Gold: Reached its all-time high of USD 2,135/ounce
Gold rallied 13.4% in 2023, reaching its all-time high of USD 2,135/ounce. It was fueled by declining interest rates, which lower the opportunity cost of holding non-interest-bearing assets such as gold. This level may be an opportunity for physical gold holders to lock this historically high level via hedging (protecting the downside). Gold hedging currently provides 4% net interest on the physical gold amount that is protected.
Gold continues to be an effective portfolio diversifier and we expect to see investor demand for gold accelerating. We now expect gold prices to rally past the current all-time high by the end of 2024.
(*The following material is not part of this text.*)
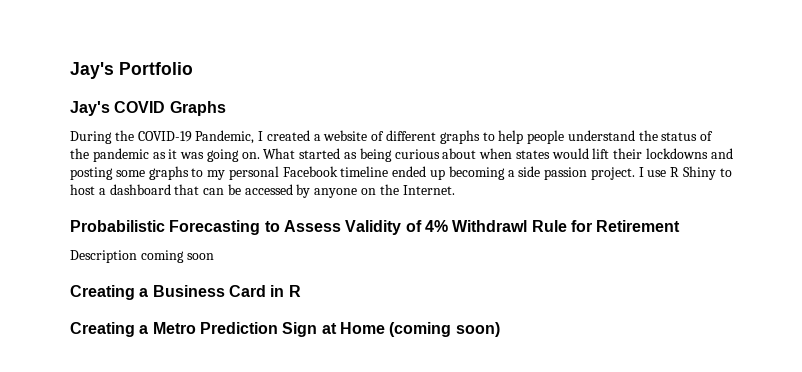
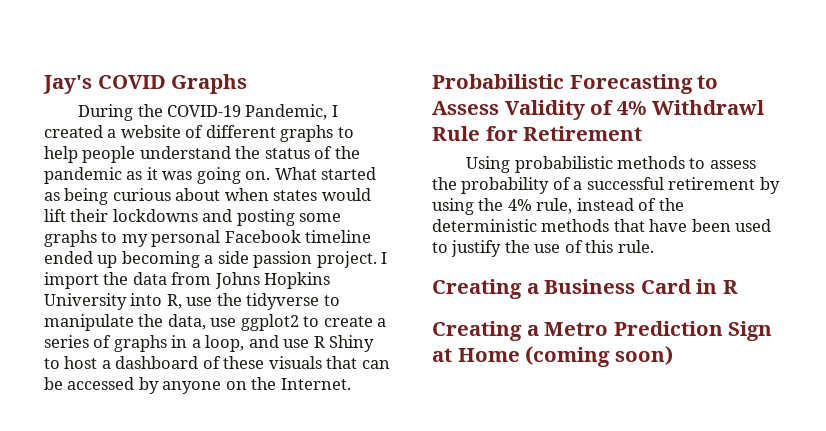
- Jay's Portfolio
- I use R Shiny to host a dashboard that can be accessed by anyone on the Internet.
+ I import the data from Johns Hopkins University into R, use the tidyverse to manipulate the data, use ggplot2 to create a series of graphs in a loop, and use R Shiny to host a dashboard of these visuals that can be accessed by anyone on the Internet.
- Description coming soon
+ Using probabilistic methods to assess the probability of a successful retirement by using the 4% rule, instead of the deterministic methods that have been used to justify the use of this rule.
Oil: Bearish trend with volatility
Oil prices declined 10.7% in 2024 amid increasing global supply as well as uncertainties about US and Chinese demand within the slowing economic environment. Going forward, we expect a slightly undersupplied oil market (–0.1 million barrels per day), with OPEC+ holding back production until midyear and only gently adding production in the second half. We expect non-OPEC+ production growth to slow to around 1.3mbpd. We expect oil demand growth of 1.4mbpd, slower than in 2023. The price of oil is currently below the level prior to the Hamas attack on Israel in early October.